Ada banyak variasi teknik, yang populer adalah tunneling Sidiq-Chaula, Teknik
Horton dan Devine.
A. PENGKAJIAN
1. Fisik
a. Pemeriksaan genetalia
b. Palpasi abdomen untuk melihat distensi vesika urinaria atau pembesaran pada
ginjal.
c. Kaji fungsi perkemihan
d. Adanya lekukan pada ujung penis
e. Melengkungnya penis ke bawah dengan atau tanpa ereksi
f. Terbukanya uretra pada ventral
g. Pengkajian setelah pembedahan : pembengkakan penis, perdarahan, dysuria,
drinage.
2. Mental
a. Sikap pasien sewaktu diperiksa
b. Sikap pasien dengan adanya rencana pembedahan
c. Tingkat kecemasan
d. Tingkat pengetahuan keluarga dan pasien
B. DIAGNOSA KEPERAWATAN
1. Kurangnya pengetahuan orang tua berhubungan dengan diagnosa, prosedur
pembedahan dan perawatan setelah operasi.

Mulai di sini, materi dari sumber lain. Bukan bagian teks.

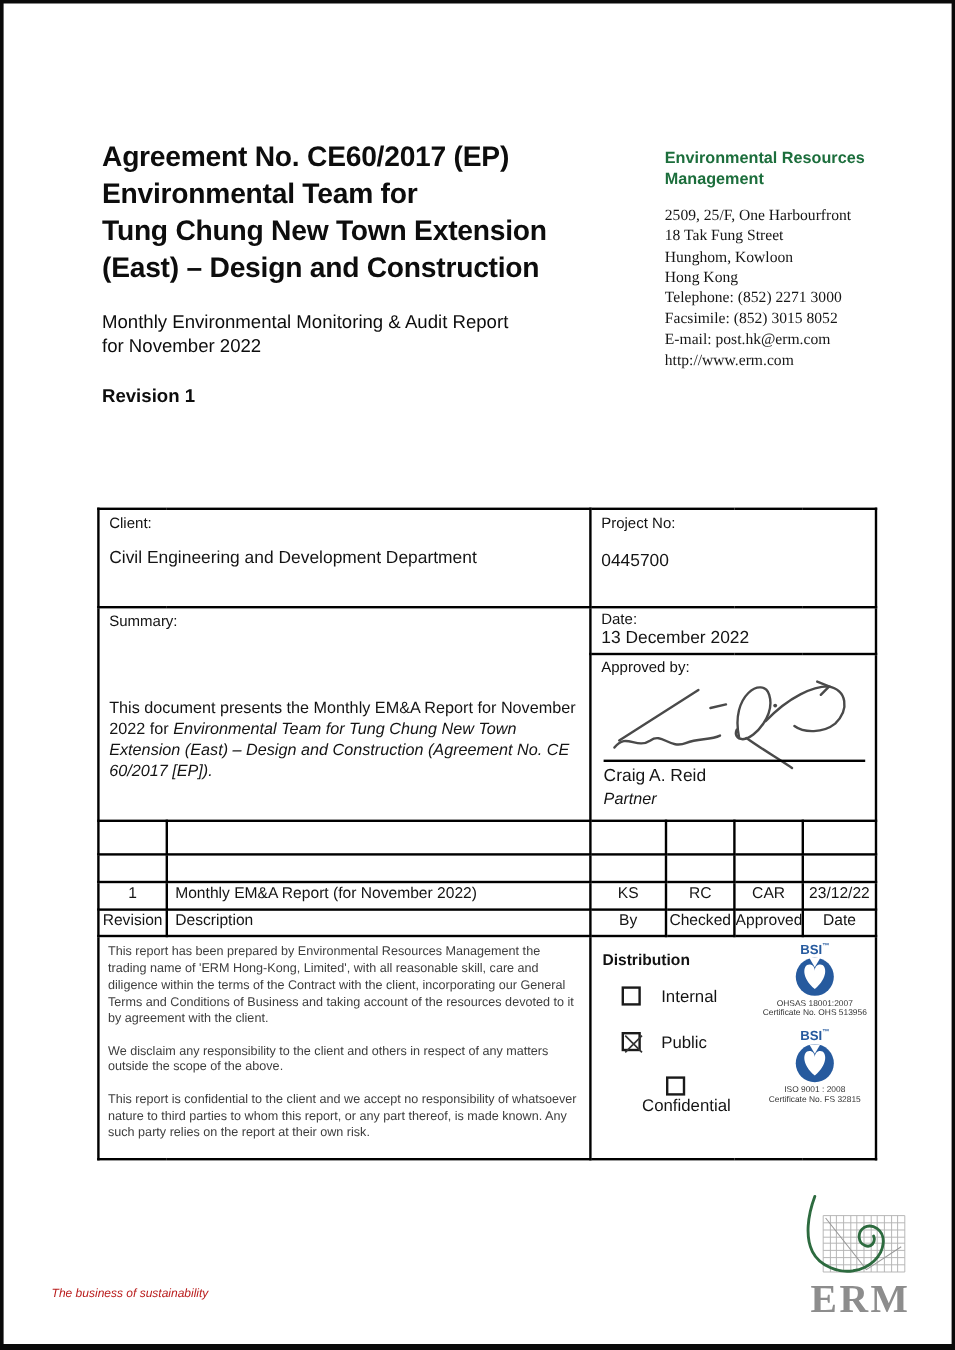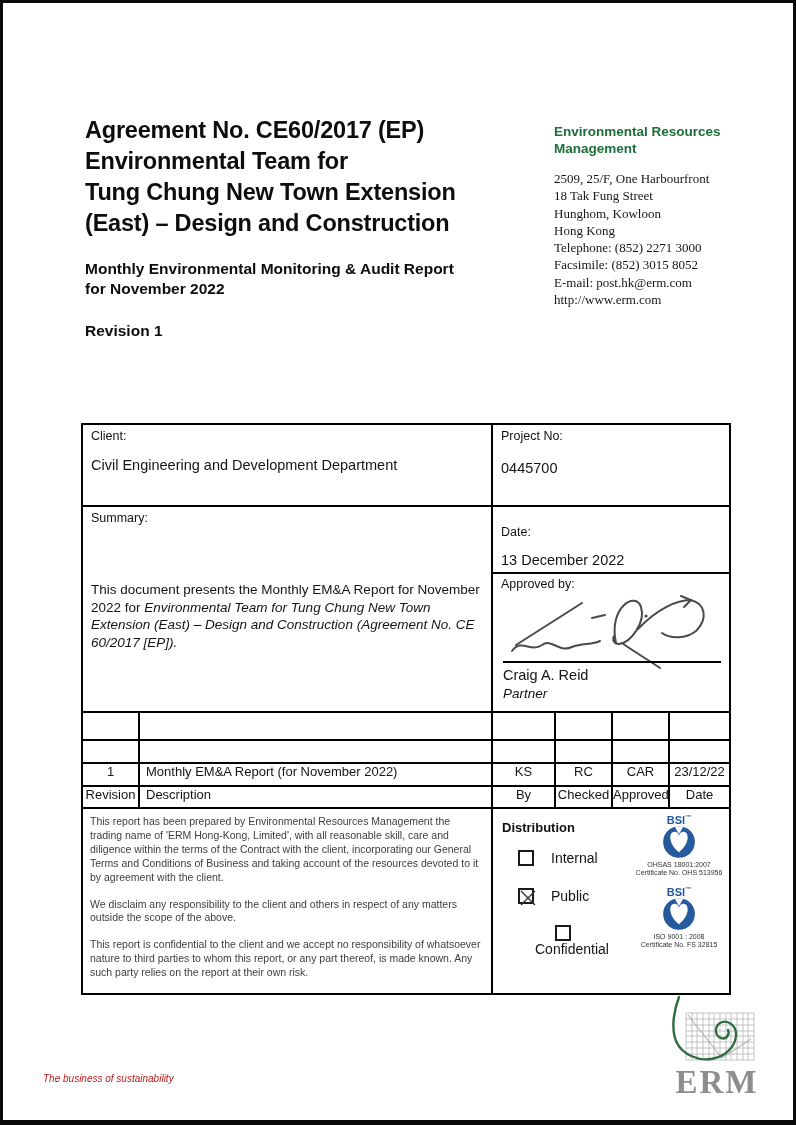"Monthly Environmental Monitoring & Audit" .subtitle { font-weight: bold -> normal }
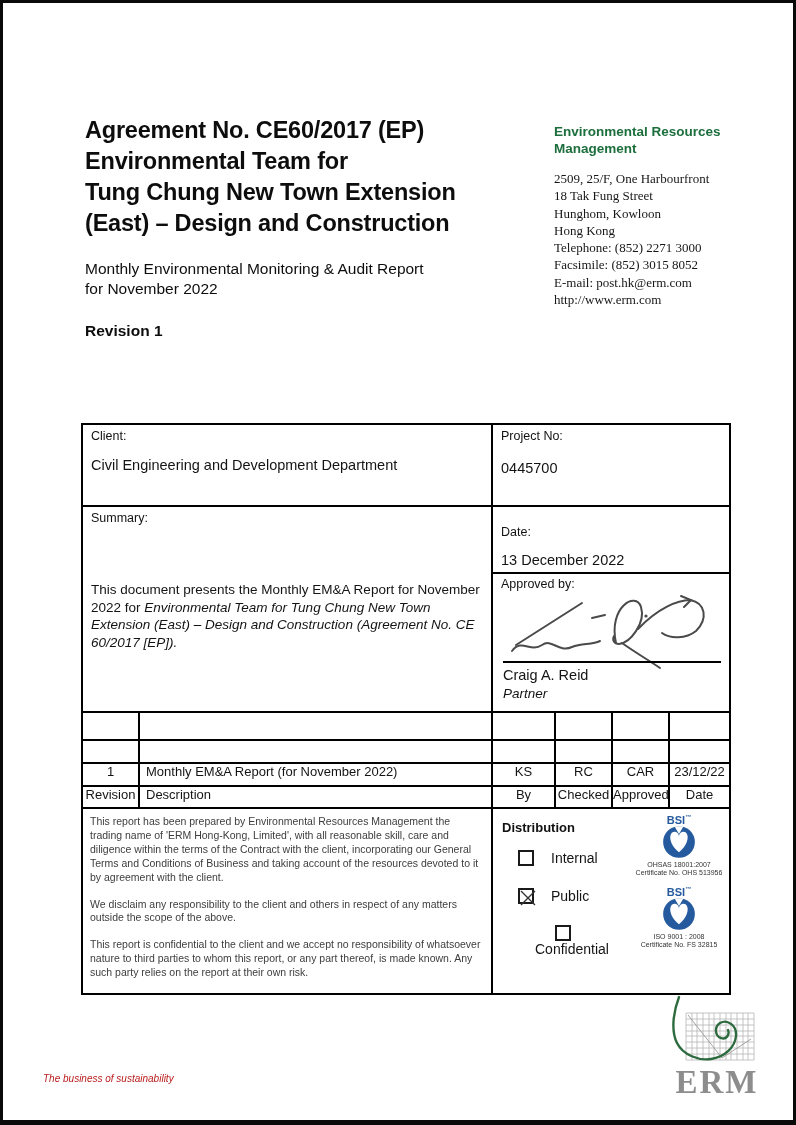"Date:" div.cell-pad { padding-top: 18px -> 2px }
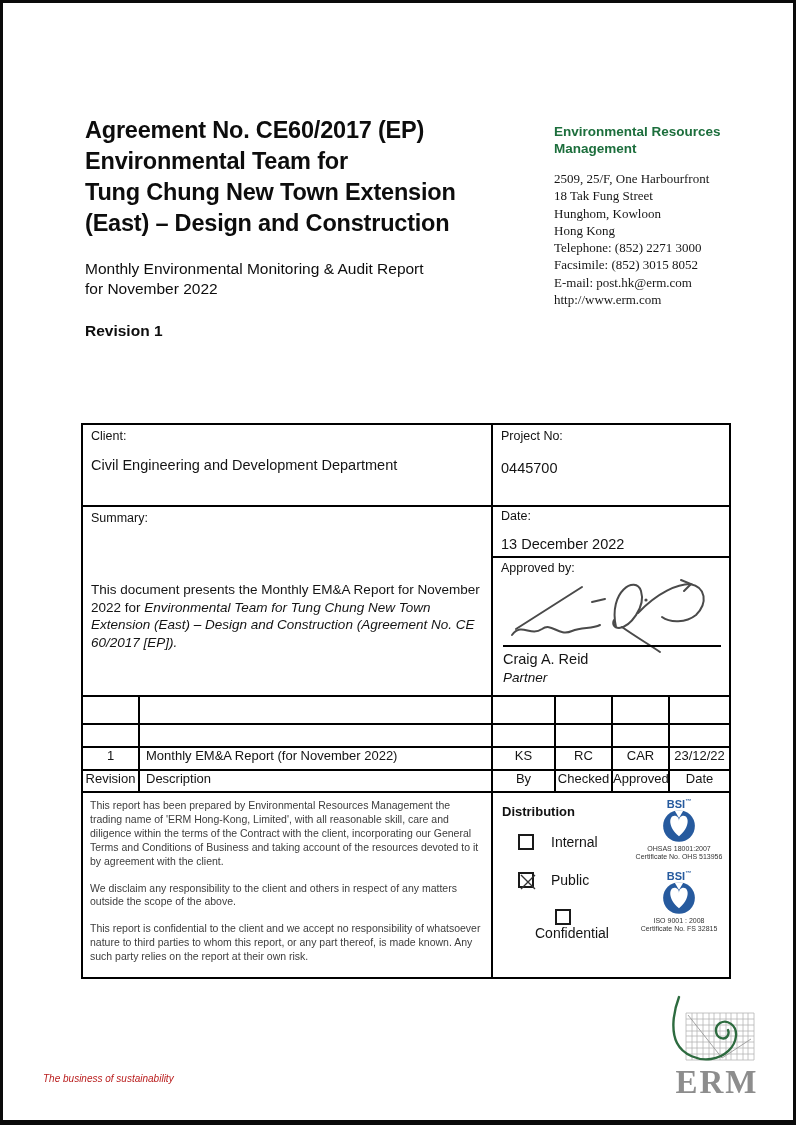"13 December 2022" .date-value { margin-top: 13px -> 1px }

2. Risiko infeksi berhubungan dengan pemasangan kateter.
3. Nyeri berhubungan dengan pembedahan
4. Kecemasan orang tua berhubungan dengan prosedur pembedahan
5. Risiko injuri berhubungan dengan pemasangan kateter atau pengangkatan kateter.
C. IMPLEMENTASI
1. Diagnosa 1 dan 4
Tujuan : memberikan pengajaran dan penjelasan pada orang tua sebelum
operasi tentang prosedur pembedahan, perawatan setelah operasi, pengukuran
tanda-tanda vital, dan pemasangan kateter.
a. Kaji tingkat pemahaman orang tua.
b. Gunakan gambar-gambar atau boneka untuk menjelaskan prosedur,
pemasangan kateter menetap, mempertahankan kateter, dan perawatan kateter,
pengosongan kantong urin, keamanan kateter, monitor urine, warna dan
kejernihan, dan perdarahan.
c. Jelaskan tentang pengobatan yang diberikan, efek samping dan dosis serta
waktu pemberian.
d. Ajarkan untuk ekspresi perasaan dan perhatian tentang kelainan pada penis.

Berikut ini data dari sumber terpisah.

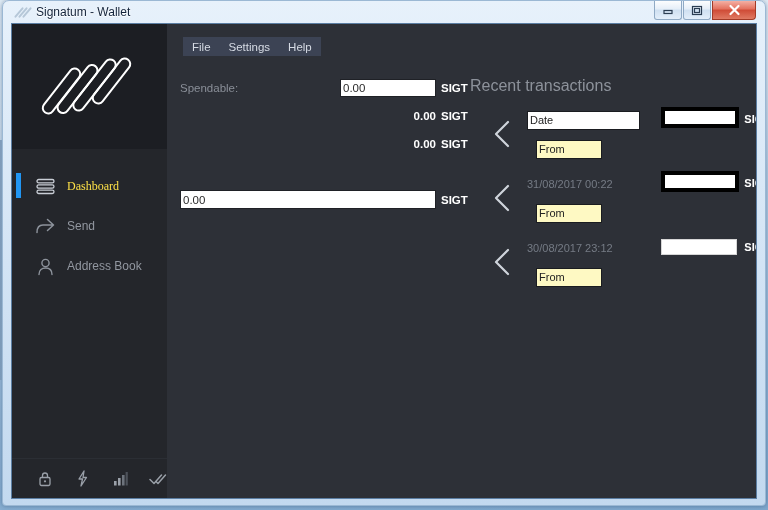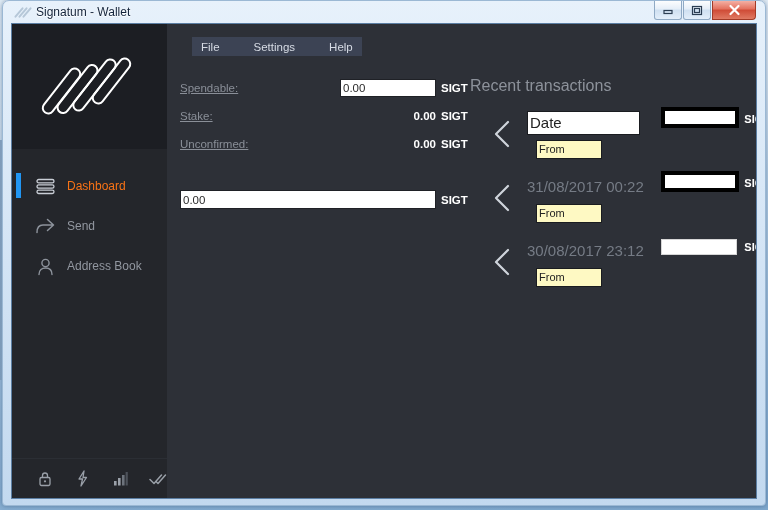"File" #menubar { gap: 16px -> none; left: 25px -> 16px }
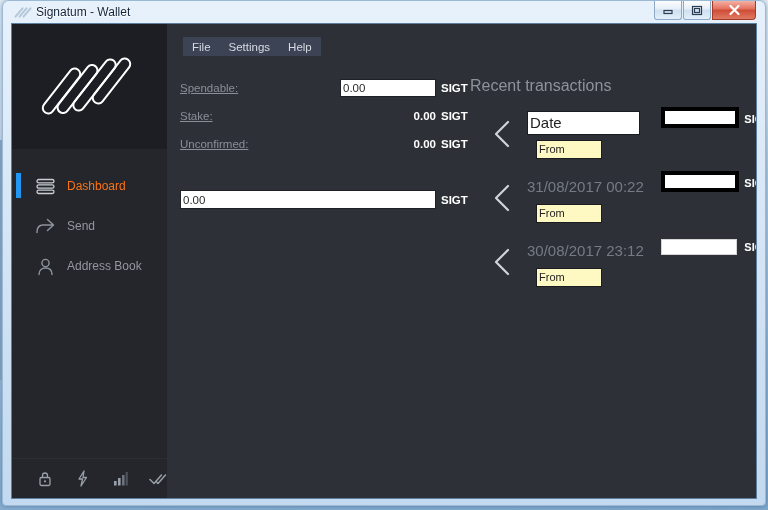"Spendable:" .wallet-row .wl { text-decoration: underline -> none }
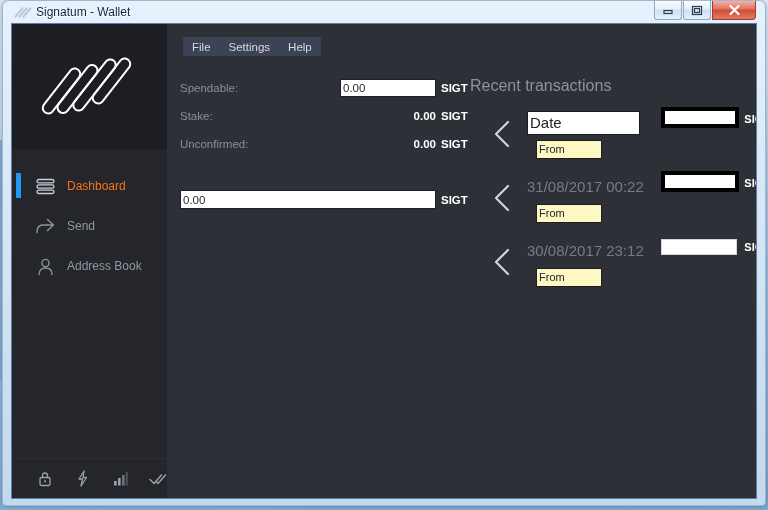"Stake:" div.wl { html: <div>Stake:</div> -> none }
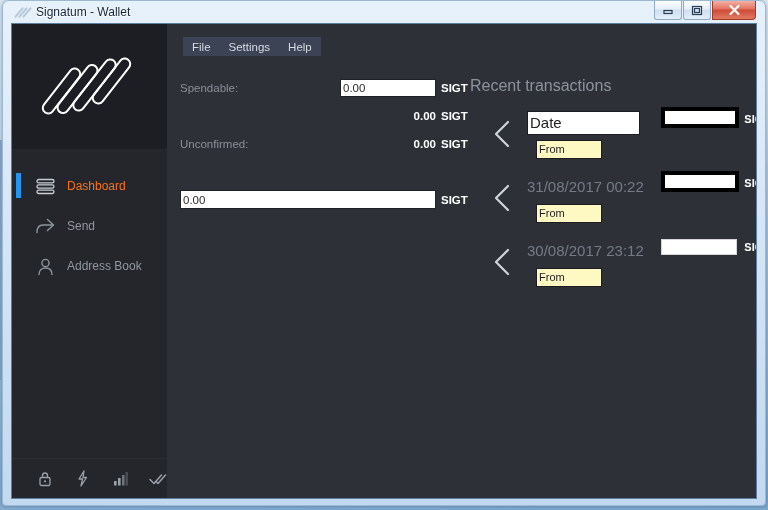"Date" .tx-date { font-size: 15px -> 11px }
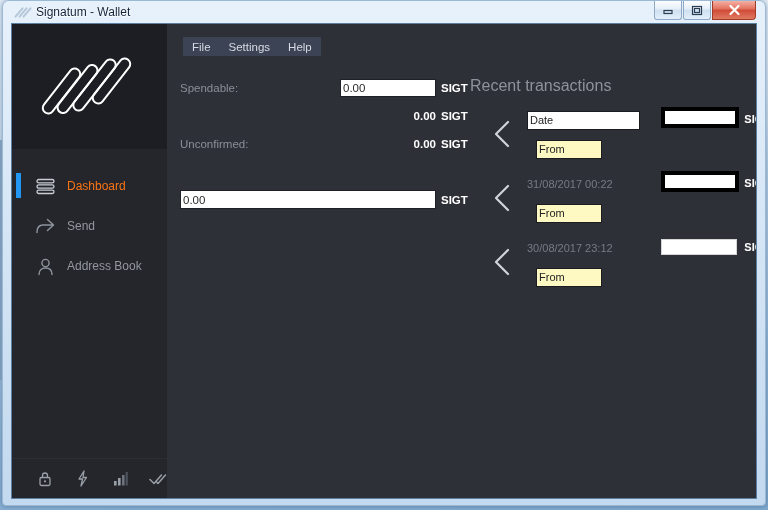"Unconfirmed:" div.wl { html: <div>Unconfirmed:</div> -> none }
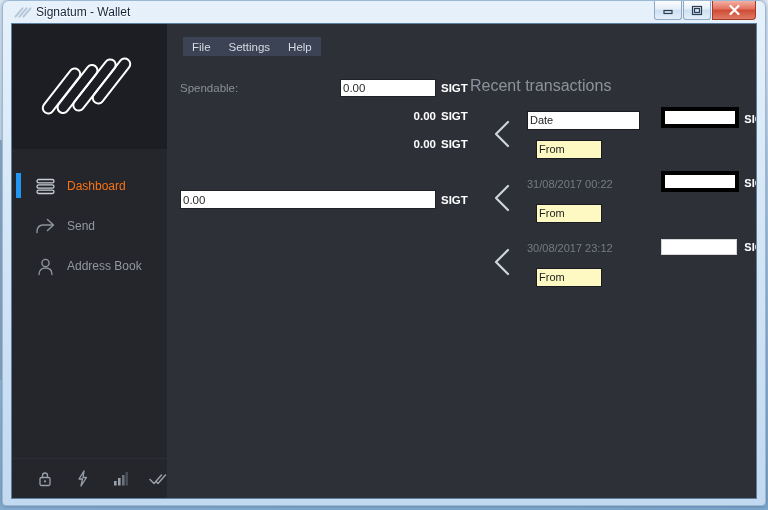"Dashboard" .nav-item.active .nav-label { color: #f97316 -> #fde047; font-family: none -> Liberation Serif, serif }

e. Ajarkan orang tua untuk berpartisipasi dalam perawatan sebelum dan sesudah
operasi (pre dan post).
2. Diagnosa 2
Tujuan : mencegah infeksi
a. Pemberian air minum yang adekuat
b. Monitor intake dan output (pemasukan dan pengeluaran)
c. Kaji gaya gravitasi urine atau berat jenis urine
d. Monitor tanda-tanda vital
e. Kaji urine, drainage, purulen, bau, warna
f. Gunakan teknik aseptik untuk perawatan kateter
g. Pemberian antibiotik sesuai program.
3. Diagnosa 3
Tujuan : meningkatkan rasa nyaman
a. Pemberian analgetik sesuai program
b. Perhtikan setiap saat yaitu posisi kateter tetap atau tidak
c. Monitor adanya “kink-kink” (tekukan pada kateter) atau kemacetan
d. Pengaturan posisi tidur anak sesuai kebutuhannya
4. Diagnosa 5
Tujuan : mencegah injuri
a. Pastikan kateter pada anak terbalut dengan benar dan tidak lepas
b. Gunakan “restrain” atau pengaman yang tepat pada saat anak tidur atau
gelisah.
c. Hindari alat-alat tenun atau yang lainnya yang dapat mengkontaminasi kateter
dan penis.
b. Perencanaan pemulangan
1. Ajarkan tentang perawatan kateter dan pencegahan infeksi dengan disimulasikan.
2. Jelaskan tanda dan gejala infeksi saluran kemih dan lapor segera ke dokter atau
perawat.
3. Jelaskan pemberian obat antibiotik dan tekankan untuk kontrol ulang (follow up).